[Records for the task Boundary: Start]

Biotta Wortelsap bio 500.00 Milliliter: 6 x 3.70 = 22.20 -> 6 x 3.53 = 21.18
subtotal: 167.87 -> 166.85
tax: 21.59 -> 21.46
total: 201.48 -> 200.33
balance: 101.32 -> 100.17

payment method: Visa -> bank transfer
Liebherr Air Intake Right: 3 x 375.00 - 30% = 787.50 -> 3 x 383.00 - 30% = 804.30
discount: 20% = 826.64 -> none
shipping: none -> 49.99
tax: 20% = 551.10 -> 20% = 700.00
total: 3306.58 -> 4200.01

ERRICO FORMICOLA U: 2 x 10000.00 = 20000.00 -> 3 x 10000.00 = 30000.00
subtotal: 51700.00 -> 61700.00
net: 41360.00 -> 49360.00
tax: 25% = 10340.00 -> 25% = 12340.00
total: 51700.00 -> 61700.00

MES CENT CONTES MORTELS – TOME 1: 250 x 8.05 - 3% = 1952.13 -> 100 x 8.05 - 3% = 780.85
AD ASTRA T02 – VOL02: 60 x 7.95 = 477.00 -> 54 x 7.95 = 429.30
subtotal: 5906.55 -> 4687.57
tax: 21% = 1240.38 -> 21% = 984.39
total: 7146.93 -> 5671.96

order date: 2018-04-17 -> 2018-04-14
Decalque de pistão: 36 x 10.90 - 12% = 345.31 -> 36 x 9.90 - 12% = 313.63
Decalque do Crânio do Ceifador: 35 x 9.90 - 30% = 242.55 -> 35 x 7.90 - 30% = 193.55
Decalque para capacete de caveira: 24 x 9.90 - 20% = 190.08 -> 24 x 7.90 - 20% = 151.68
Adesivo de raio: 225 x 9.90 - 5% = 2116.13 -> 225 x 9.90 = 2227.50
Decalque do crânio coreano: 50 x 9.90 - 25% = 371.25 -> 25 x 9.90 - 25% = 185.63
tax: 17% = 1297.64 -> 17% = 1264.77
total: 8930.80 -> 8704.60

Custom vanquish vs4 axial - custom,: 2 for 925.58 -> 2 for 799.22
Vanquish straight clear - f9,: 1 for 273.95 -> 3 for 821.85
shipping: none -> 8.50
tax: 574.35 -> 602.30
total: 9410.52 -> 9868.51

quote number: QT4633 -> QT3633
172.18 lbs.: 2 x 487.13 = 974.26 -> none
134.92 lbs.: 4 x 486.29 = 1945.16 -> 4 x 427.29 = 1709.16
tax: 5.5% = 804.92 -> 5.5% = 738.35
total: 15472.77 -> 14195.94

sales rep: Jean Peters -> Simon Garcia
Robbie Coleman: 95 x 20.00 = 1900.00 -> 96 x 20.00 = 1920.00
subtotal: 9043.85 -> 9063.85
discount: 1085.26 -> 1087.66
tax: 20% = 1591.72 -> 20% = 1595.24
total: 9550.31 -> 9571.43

[Records for the task Boundary: End]

Give an exact copy of all the data shown above.

*Result of the exercise*:
Biotta Wortelsap bio 500.00 Milliliter: 6 x 3.70 = 22.20 -> 6 x 3.53 = 21.18
subtotal: 167.87 -> 166.85
tax: 21.59 -> 21.46
total: 201.48 -> 200.33
balance: 101.32 -> 100.17

payment method: Visa -> bank transfer
Liebherr Air Intake Right: 3 x 375.00 - 30% = 787.50 -> 3 x 383.00 - 30% = 804.30
discount: 20% = 826.64 -> none
shipping: none -> 49.99
tax: 20% = 551.10 -> 20% = 700.00
total: 3306.58 -> 4200.01

ERRICO FORMICOLA U: 2 x 10000.00 = 20000.00 -> 3 x 10000.00 = 30000.00
subtotal: 51700.00 -> 61700.00
net: 41360.00 -> 49360.00
tax: 25% = 10340.00 -> 25% = 12340.00
total: 51700.00 -> 61700.00

MES CENT CONTES MORTELS – TOME 1: 250 x 8.05 - 3% = 1952.13 -> 100 x 8.05 - 3% = 780.85
AD ASTRA T02 – VOL02: 60 x 7.95 = 477.00 -> 54 x 7.95 = 429.30
subtotal: 5906.55 -> 4687.57
tax: 21% = 1240.38 -> 21% = 984.39
total: 7146.93 -> 5671.96

order date: 2018-04-17 -> 2018-04-14
Decalque de pistão: 36 x 10.90 - 12% = 345.31 -> 36 x 9.90 - 12% = 313.63
Decalque do Crânio do Ceifador: 35 x 9.90 - 30% = 242.55 -> 35 x 7.90 - 30% = 193.55
Decalque para capacete de caveira: 24 x 9.90 - 20% = 190.08 -> 24 x 7.90 - 20% = 151.68
Adesivo de raio: 225 x 9.90 - 5% = 2116.13 -> 225 x 9.90 = 2227.50
Decalque do crânio coreano: 50 x 9.90 - 25% = 371.25 -> 25 x 9.90 - 25% = 185.63
tax: 17% = 1297.64 -> 17% = 1264.77
total: 8930.80 -> 8704.60

Custom vanquish vs4 axial - custom,: 2 for 925.58 -> 2 for 799.22
Vanquish straight clear - f9,: 1 for 273.95 -> 3 for 821.85
shipping: none -> 8.50
tax: 574.35 -> 602.30
total: 9410.52 -> 9868.51

quote number: QT4633 -> QT3633
172.18 lbs.: 2 x 487.13 = 974.26 -> none
134.92 lbs.: 4 x 486.29 = 1945.16 -> 4 x 427.29 = 1709.16
tax: 5.5% = 804.92 -> 5.5% = 738.35
total: 15472.77 -> 14195.94

sales rep: Jean Peters -> Simon Garcia
Robbie Coleman: 95 x 20.00 = 1900.00 -> 96 x 20.00 = 1920.00
subtotal: 9043.85 -> 9063.85
discount: 1085.26 -> 1087.66
tax: 20% = 1591.72 -> 20% = 1595.24
total: 9550.31 -> 9571.43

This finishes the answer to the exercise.